EXERCISE BRIEF: In the data below, find the line containing "text: 2026-01-22 ->", then set down that line and every later line up to and including the line containing "margin-left: 32px ->", exactly.
::::
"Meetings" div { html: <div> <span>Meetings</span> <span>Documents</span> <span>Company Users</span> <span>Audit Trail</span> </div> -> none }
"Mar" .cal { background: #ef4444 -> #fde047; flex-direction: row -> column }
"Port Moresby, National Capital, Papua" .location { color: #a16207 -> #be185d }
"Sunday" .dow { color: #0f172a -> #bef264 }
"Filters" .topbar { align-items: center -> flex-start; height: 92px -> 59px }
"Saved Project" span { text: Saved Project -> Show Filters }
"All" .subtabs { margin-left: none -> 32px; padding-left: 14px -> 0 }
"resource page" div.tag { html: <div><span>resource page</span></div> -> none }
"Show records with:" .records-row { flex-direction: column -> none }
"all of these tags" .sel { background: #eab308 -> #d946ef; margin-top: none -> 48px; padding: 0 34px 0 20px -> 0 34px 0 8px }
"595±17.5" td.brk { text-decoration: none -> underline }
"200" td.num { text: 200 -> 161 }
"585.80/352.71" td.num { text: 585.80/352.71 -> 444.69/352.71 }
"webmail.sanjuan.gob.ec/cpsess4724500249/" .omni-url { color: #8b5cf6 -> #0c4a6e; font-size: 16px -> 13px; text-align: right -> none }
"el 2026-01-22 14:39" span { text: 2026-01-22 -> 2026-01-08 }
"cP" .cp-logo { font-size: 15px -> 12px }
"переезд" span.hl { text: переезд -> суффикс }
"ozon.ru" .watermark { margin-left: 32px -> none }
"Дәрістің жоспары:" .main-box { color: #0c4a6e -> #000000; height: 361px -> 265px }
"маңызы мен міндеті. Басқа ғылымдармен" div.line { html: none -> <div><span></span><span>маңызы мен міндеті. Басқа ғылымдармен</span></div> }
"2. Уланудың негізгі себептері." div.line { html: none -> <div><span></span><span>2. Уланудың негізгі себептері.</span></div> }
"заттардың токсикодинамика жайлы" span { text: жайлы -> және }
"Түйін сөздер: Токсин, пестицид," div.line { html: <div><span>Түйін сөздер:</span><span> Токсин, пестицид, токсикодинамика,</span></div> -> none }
::::
REPLY:
"el 2026-01-22 14:39" span { text: 2026-01-22 -> 2026-01-08 }
"cP" .cp-logo { font-size: 15px -> 12px }
"переезд" span.hl { text: переезд -> суффикс }
"ozon.ru" .watermark { margin-left: 32px -> none }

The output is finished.